You are viewing a plain text version of this content. The canonical link for it is here.
Posted to modperl@perl.apache.org by Clinton Gormley <cl...@drtech.co.uk> on 2003/03/07 18:11:23 UTC

Optimising cache performance

I'd appreciate some feedback on my logic to optimise my cache (under
mod_perl 1)

I'm building a site which will have a large number of fairly complicated
objects (each of which would require 5-20 queries to build from scratch)
which are read frequently and updated relatively seldom.

I'm planning a two level cache : 
    1) Live objects in each mod_perl process
    2) Serialised objects in a database

The logic goes as follows :
NORMAL READ-ONLY REQUEST
1) REQUEST FROM BROWSER
     * Request comes from browser to view for object 12345 
       (responding to this request may involve accessing 10 other
objects)
2) PURGE OUTDATED LIVE OBJECTS
    * mod_perl process runs a query to look for the ID's of any objects
      that have been updated since the last time this 
      query was run (last_modified_time).
    * Any object IDs returned by this request have their objects removed
      from the in-memory mod_perl process specific cache
3) REQUEST IS PROCESSED
    * Any objects required by this request are retrieved first from 
      the in-memory cache.
    * If they are not present, 
          * the process looks in the serialised object cache in the
database.
          * If not present there either, 
                * the object is constructed from scratch the relational
DB.
                  and stored in the serialised object cache
          * retrieved object is store in the in-memory live object
cache  
4) TRIM LIVE OBJECT CACHE
    * Any live objects that are not in the 1000 most recently accessed 
      objects are deleted from the in-memory cache


UPDATE REQUEST
Steps as above except : 
3a) UPDATING OBJECT
     * Any objects that are modified 
         * are deleted from the serialised object cache in the DB
         * and are deleted from the in-memory cache for this mod_perl 
            process only


This means that at the start of every request, each process has access
to the most up to date versions of each object with a small (hopefully)
penalty to pay in the form of the query checking for last_modified_time.
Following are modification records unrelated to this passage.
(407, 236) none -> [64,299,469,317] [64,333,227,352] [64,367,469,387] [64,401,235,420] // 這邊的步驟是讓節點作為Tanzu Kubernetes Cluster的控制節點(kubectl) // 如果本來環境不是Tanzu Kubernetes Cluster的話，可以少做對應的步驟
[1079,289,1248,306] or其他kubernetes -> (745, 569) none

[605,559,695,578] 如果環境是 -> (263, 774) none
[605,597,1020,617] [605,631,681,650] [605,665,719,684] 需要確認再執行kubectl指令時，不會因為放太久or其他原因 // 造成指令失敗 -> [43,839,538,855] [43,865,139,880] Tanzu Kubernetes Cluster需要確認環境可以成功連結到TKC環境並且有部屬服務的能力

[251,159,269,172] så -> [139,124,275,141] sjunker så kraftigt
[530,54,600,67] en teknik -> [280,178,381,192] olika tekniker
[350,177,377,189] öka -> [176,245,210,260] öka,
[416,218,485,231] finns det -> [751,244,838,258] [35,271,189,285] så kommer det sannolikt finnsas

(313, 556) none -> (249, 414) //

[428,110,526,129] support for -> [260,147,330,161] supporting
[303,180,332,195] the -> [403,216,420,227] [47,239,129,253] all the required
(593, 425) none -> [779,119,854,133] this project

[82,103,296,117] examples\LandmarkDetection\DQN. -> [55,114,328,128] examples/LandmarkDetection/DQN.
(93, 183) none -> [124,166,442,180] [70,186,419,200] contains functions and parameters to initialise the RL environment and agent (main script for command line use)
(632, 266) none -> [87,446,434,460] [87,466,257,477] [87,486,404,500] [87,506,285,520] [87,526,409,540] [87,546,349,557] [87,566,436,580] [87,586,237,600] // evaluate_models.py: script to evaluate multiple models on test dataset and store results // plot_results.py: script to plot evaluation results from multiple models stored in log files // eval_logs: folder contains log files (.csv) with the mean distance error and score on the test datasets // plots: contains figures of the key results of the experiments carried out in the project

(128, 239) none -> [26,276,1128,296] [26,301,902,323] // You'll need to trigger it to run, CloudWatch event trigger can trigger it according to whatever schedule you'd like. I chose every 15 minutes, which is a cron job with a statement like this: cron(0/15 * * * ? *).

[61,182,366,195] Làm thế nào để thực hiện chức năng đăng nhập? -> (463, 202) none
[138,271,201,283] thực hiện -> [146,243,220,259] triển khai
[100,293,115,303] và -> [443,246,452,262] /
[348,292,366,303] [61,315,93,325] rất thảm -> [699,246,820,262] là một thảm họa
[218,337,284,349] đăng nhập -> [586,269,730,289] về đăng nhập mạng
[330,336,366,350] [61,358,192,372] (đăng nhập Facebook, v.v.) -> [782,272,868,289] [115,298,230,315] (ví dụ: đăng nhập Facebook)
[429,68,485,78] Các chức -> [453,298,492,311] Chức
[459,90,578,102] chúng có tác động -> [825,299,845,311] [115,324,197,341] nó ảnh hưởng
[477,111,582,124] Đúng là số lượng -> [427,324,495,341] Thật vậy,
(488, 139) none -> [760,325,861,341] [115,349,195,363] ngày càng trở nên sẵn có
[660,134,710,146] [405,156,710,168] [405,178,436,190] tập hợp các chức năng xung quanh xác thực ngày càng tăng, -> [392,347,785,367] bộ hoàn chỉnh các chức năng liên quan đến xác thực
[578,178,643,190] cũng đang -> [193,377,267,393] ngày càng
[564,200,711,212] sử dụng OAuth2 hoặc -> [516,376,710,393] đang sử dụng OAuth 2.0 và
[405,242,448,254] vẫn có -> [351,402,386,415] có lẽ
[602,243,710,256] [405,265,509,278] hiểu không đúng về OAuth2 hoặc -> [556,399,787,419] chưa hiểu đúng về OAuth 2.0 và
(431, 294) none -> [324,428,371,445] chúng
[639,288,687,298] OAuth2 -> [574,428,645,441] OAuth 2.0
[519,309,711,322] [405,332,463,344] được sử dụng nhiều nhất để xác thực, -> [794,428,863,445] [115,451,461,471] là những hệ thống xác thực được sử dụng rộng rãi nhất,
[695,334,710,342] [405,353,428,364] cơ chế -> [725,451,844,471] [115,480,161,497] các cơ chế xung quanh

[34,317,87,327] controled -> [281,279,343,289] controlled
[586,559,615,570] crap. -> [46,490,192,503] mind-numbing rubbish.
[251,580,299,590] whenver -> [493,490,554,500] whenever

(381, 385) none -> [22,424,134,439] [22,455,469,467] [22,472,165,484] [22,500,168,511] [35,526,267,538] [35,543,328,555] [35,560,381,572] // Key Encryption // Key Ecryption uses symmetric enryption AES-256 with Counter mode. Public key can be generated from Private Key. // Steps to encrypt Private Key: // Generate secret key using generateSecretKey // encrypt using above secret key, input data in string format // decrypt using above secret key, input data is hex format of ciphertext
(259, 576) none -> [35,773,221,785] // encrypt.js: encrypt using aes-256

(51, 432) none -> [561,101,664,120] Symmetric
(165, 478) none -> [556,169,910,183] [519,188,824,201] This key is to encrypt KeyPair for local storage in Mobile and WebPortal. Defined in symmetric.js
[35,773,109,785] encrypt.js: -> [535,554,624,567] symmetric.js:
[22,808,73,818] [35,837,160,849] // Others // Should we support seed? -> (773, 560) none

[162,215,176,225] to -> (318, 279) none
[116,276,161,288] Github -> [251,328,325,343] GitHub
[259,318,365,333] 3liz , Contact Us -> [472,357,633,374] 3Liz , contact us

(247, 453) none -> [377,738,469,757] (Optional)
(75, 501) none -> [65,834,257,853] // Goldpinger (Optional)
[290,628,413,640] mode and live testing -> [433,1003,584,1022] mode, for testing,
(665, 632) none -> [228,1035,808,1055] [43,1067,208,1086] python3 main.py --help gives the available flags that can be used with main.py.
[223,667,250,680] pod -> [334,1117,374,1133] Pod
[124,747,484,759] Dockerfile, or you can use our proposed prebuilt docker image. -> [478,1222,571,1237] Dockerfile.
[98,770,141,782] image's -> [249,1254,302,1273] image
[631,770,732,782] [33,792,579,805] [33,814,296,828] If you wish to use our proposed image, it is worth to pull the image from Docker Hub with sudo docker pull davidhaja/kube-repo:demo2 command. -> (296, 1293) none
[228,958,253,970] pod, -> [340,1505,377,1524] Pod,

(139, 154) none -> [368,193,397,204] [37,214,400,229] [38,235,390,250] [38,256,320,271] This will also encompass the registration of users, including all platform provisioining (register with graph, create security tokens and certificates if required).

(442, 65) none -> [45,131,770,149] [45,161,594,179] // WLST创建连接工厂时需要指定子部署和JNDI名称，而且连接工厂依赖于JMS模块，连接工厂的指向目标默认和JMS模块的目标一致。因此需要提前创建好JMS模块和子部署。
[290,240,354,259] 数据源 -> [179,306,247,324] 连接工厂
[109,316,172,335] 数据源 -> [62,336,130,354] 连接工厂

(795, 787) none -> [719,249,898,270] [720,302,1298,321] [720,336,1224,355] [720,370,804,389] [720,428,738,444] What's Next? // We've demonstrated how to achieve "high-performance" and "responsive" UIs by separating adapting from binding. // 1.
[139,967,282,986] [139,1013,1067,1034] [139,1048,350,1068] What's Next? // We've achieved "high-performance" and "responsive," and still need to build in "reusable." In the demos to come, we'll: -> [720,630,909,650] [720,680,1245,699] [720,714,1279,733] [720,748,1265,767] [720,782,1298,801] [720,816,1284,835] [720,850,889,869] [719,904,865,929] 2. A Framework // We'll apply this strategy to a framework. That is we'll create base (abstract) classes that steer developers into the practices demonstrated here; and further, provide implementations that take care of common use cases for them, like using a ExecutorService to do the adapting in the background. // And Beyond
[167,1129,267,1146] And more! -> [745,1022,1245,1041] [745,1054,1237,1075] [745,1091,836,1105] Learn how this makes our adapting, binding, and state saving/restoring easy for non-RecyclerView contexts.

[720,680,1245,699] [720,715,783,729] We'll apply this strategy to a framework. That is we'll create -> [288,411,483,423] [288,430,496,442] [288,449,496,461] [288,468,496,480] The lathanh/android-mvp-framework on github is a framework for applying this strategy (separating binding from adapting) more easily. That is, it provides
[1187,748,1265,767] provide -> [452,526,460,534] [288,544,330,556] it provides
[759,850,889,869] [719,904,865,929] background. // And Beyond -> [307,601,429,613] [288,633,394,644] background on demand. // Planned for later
Does this sound reasonable or is overkill

many thanks

Clinton Gormley


Re: Optimising cache performance

Posted by Perrin Harkins <pe...@elem.com>.
Clinton Gormley wrote:
> For now it's not a distributed system, and I have been using 
> Cache::FileCache.  But that still means freezing and thawing objects - 
> which I'm trying to minimise.

Other things (IPC::MM, MLDBM::Sync, Cache::Mmap, BerkeleyDB) are 
significantly faster than Cache::FileCache.  If you have tons of free 
memory, then go ahead and cache things in memory.  My feeling is that 
the very small amount of time that the fastest of these systems use to 
freeze and thaw is totally made up for in the huge memory savings which 
allows you to run more server processes.

> When you say that Cache::Mmap is only limited by the size of your disk, 
> is that because the file in memory gets written to disk as part of VM? ( 
> I don't see any other mention of files in the docs.) Which presumably 
> means resizing your VM to make space for the cache?

That's right, it uses your system's mmap() call.  I've never needed to 
adjust the amount of VM I have because of memory-mapping a file, but I 
suppose it could happen.  This would be a good question for the author 
of the module, or an expert on your system's mmap() implementation.

> I see the author of IPC::MM has an e-toys address - was this something 
> you used at e-toys?

It was used at one point, although not in the version of the system that 
I wrote about.  He originally wrote it as a wrapper around the mm 
library, and I asked if he could put in a shared hash just for fun.  It 
turned out be very fast, largely because the sharing and the hash (or 
btree) is implemented in C.  The Perl part is just an interface to it.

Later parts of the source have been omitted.